*** Opening Data shown ***

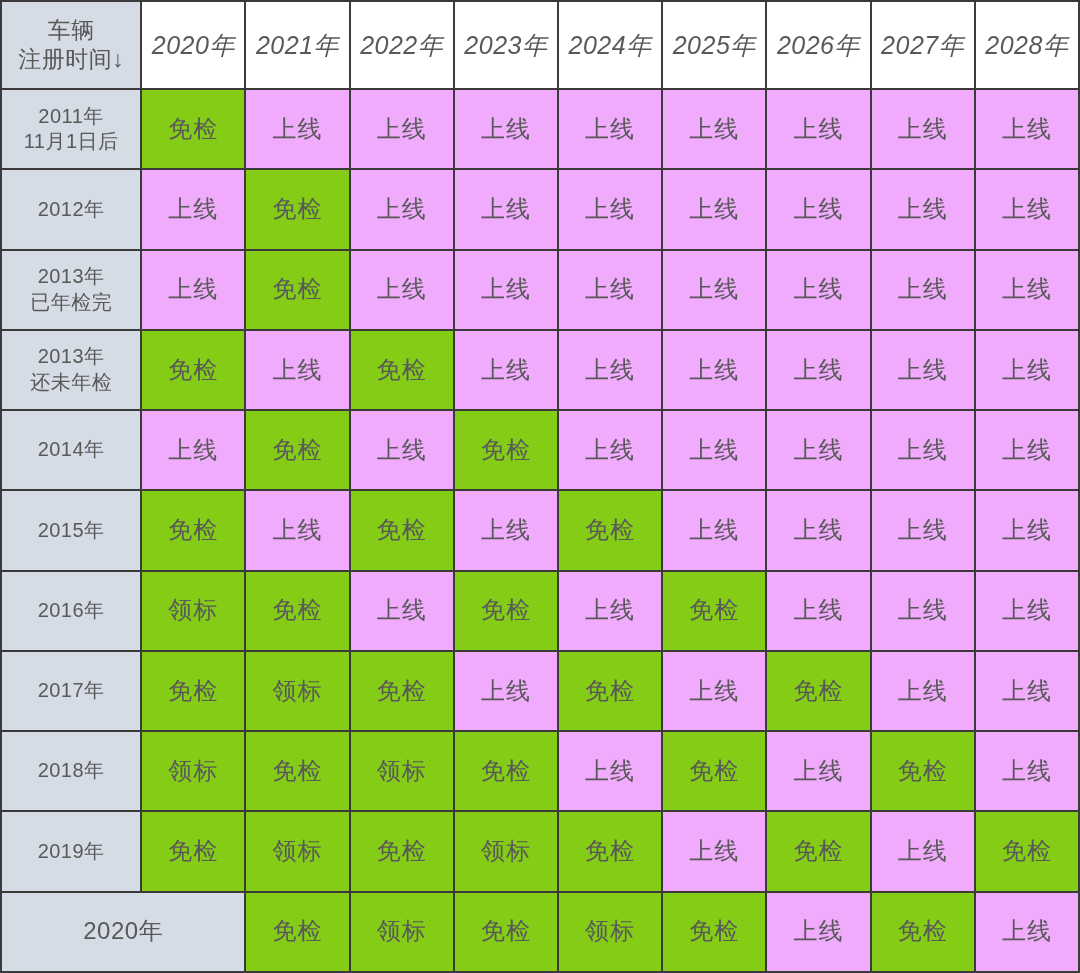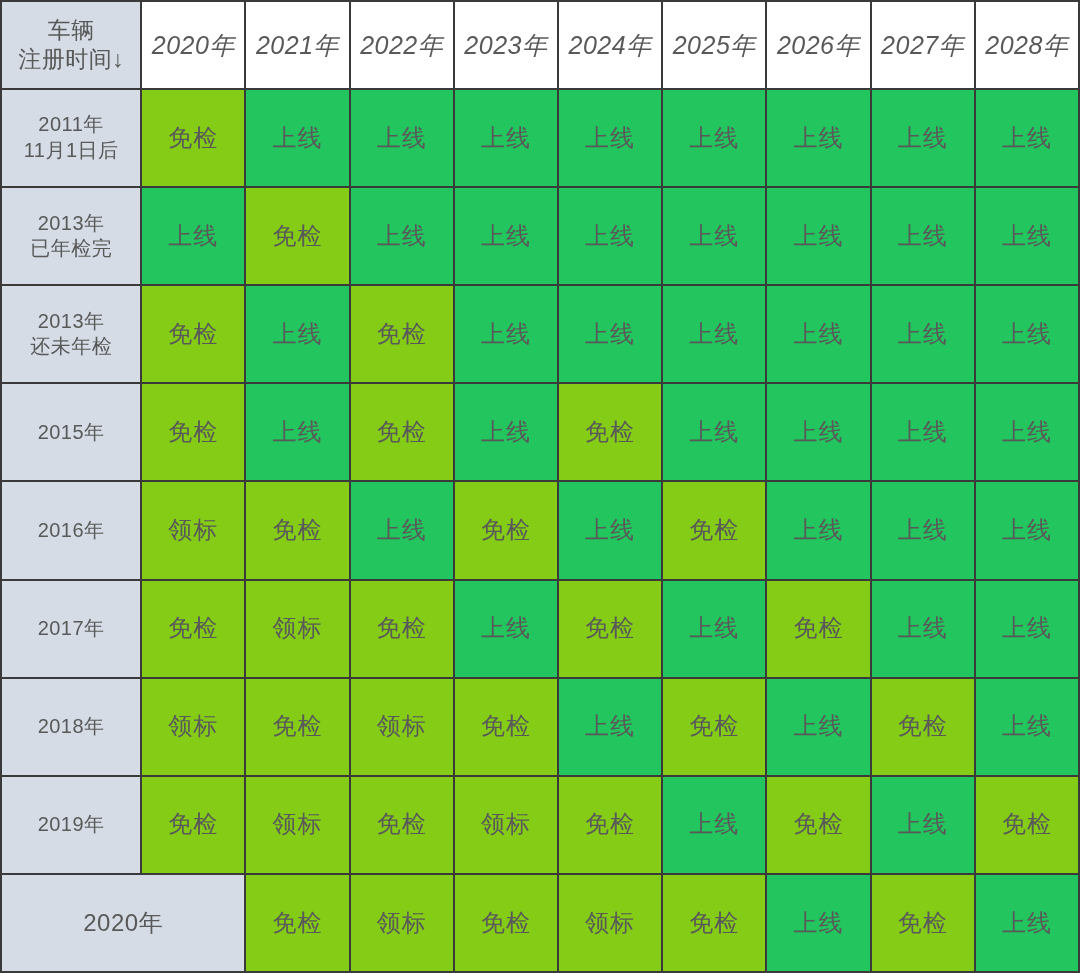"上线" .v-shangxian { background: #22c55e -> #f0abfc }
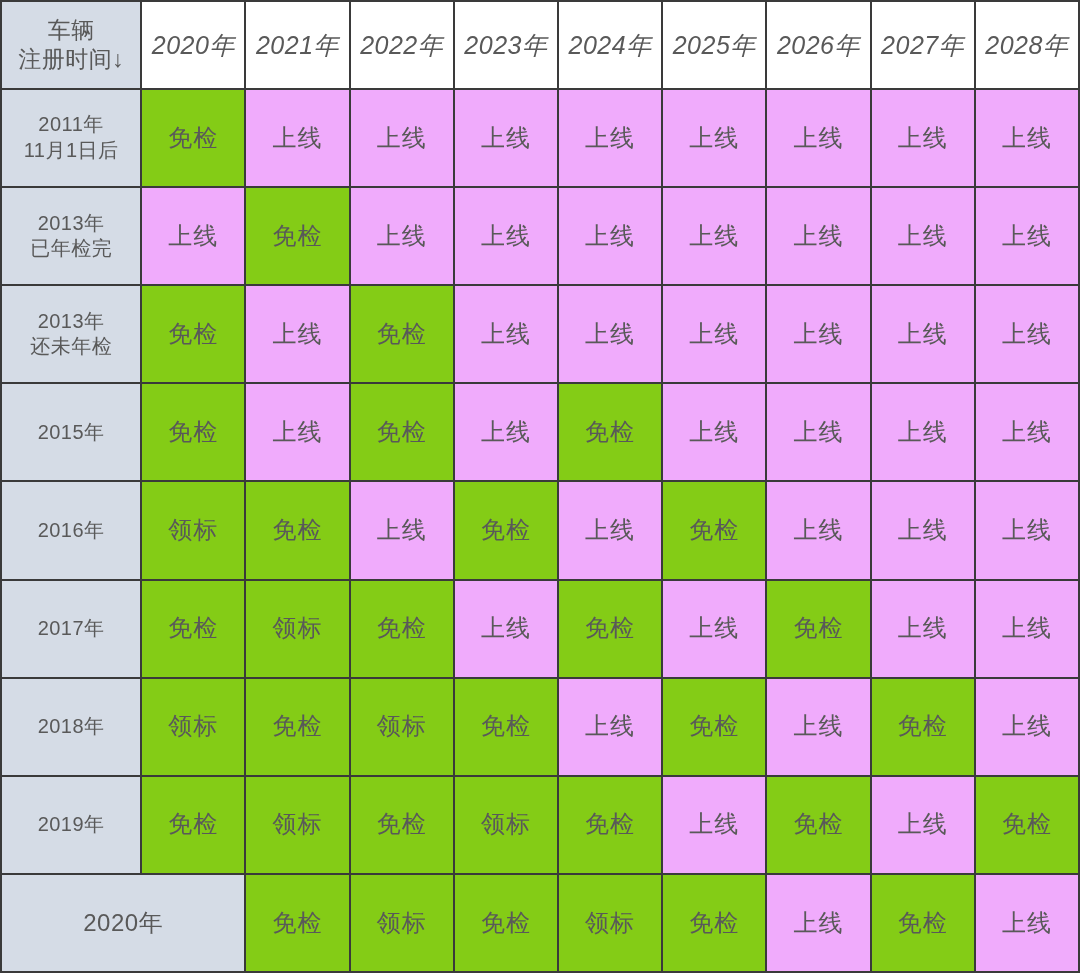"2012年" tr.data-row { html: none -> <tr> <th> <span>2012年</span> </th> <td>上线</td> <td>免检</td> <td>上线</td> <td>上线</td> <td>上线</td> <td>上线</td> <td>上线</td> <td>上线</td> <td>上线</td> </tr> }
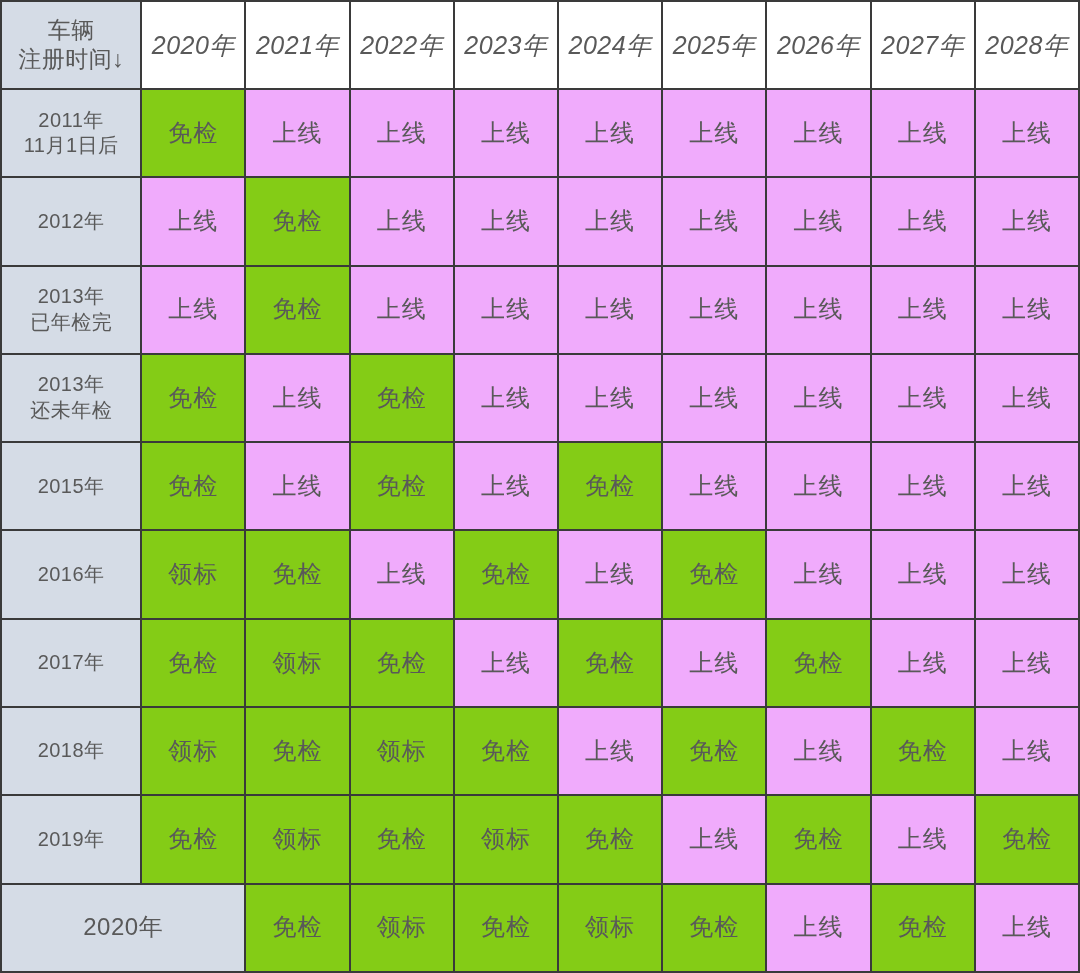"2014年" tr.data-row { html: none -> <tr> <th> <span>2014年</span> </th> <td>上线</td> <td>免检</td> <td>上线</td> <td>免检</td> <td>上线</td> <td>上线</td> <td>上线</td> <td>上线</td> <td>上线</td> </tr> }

*** Closing Data shown ***
*** Opening Data shown ***

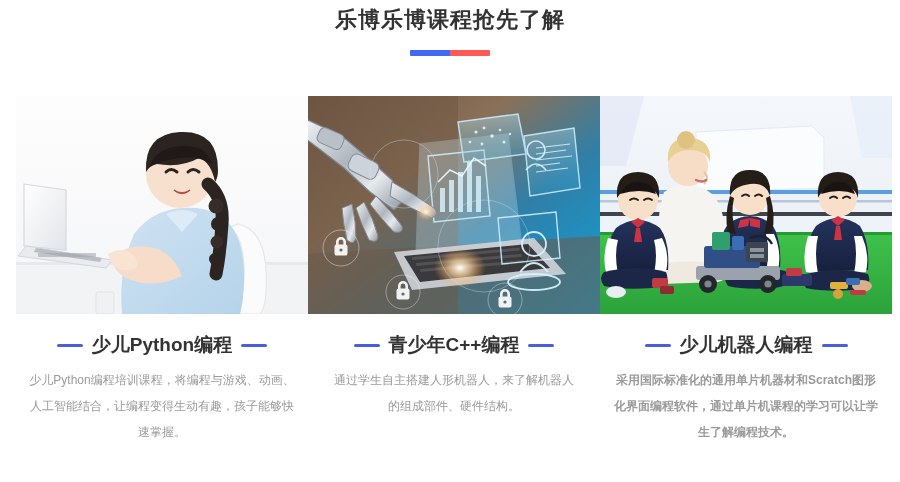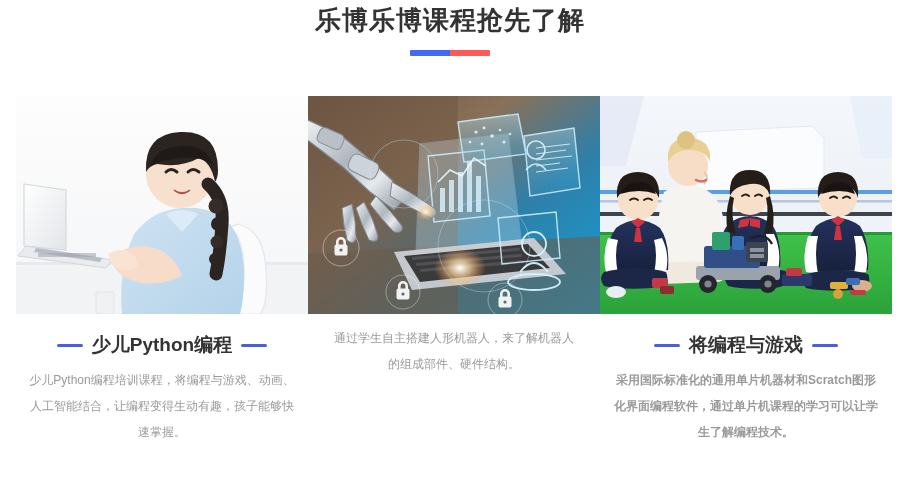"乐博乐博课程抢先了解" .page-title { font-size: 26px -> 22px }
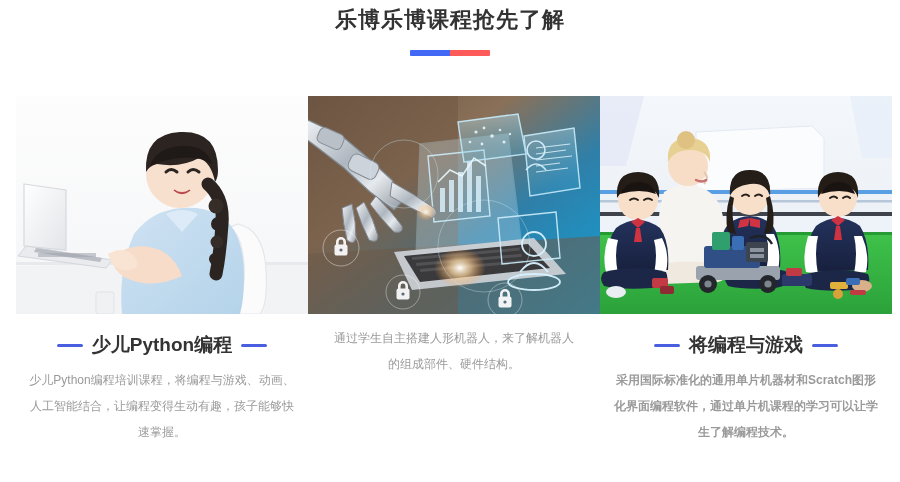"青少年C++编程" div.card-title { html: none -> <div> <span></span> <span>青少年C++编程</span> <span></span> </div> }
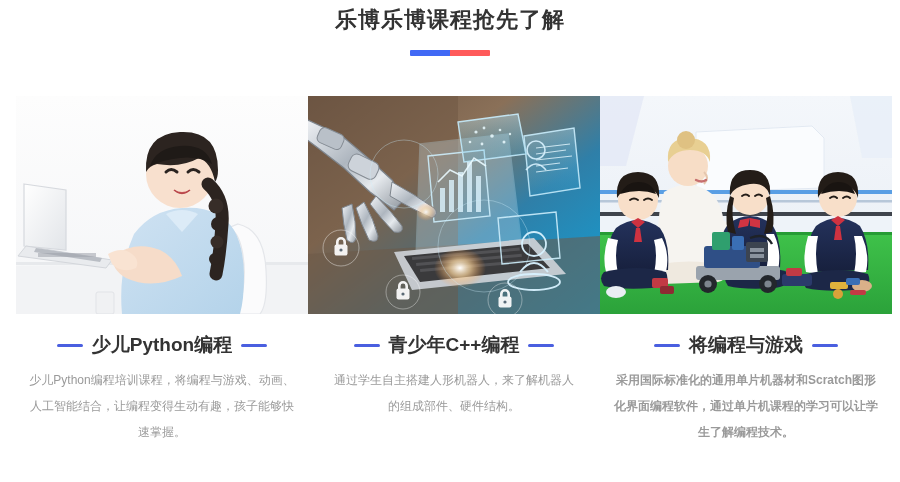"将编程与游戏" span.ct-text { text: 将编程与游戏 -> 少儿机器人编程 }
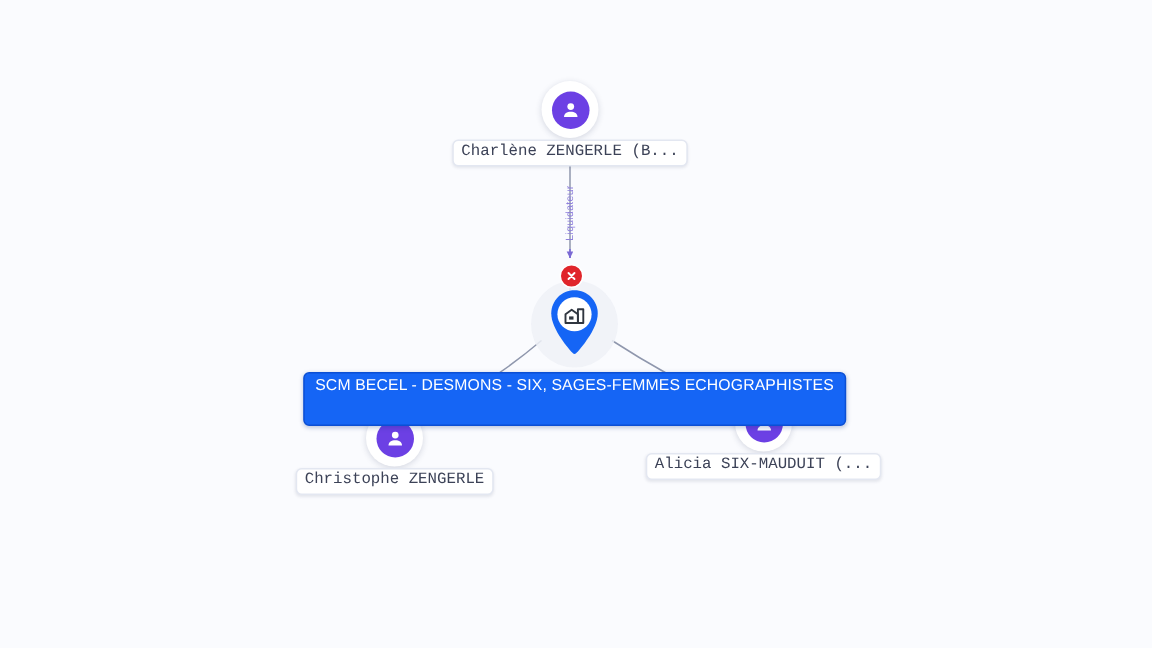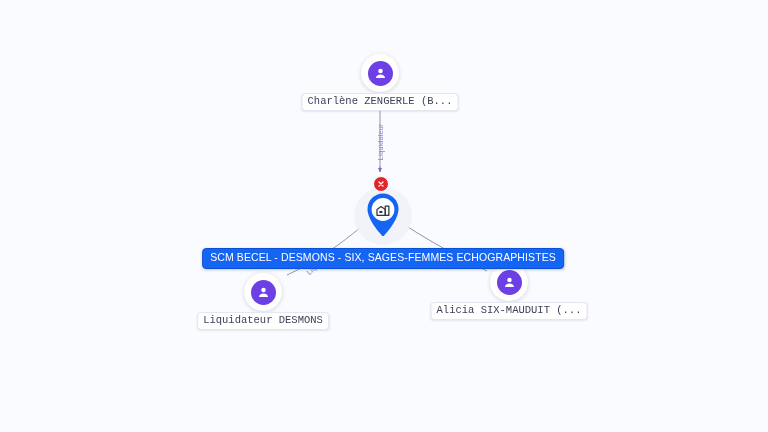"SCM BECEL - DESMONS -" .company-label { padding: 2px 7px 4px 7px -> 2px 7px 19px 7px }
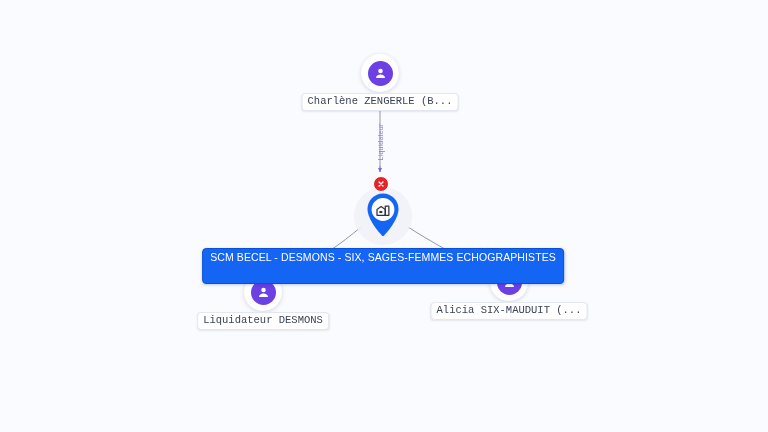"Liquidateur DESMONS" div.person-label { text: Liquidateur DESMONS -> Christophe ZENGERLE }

*** Closing Data shown ***

▶ _Problem_:
In the listing above, find the line with "background: #22c55e ->" and the line with "<tr> <th> <span>2014年</span>". Set down both and every line between them, minus the pictures.

▶ _Response to this task_:
"上线" .v-shangxian { background: #22c55e -> #f0abfc }
"2012年" tr.data-row { html: none -> <tr> <th> <span>2012年</span> </th> <td>上线</td> <td>免检</td> <td>上线</td> <td>上线</td> <td>上线</td> <td>上线</td> <td>上线</td> <td>上线</td> <td>上线</td> </tr> }
"2014年" tr.data-row { html: none -> <tr> <th> <span>2014年</span> </th> <td>上线</td> <td>免检</td> <td>上线</td> <td>免检</td> <td>上线</td> <td>上线</td> <td>上线</td> <td>上线</td> <td>上线</td> </tr> }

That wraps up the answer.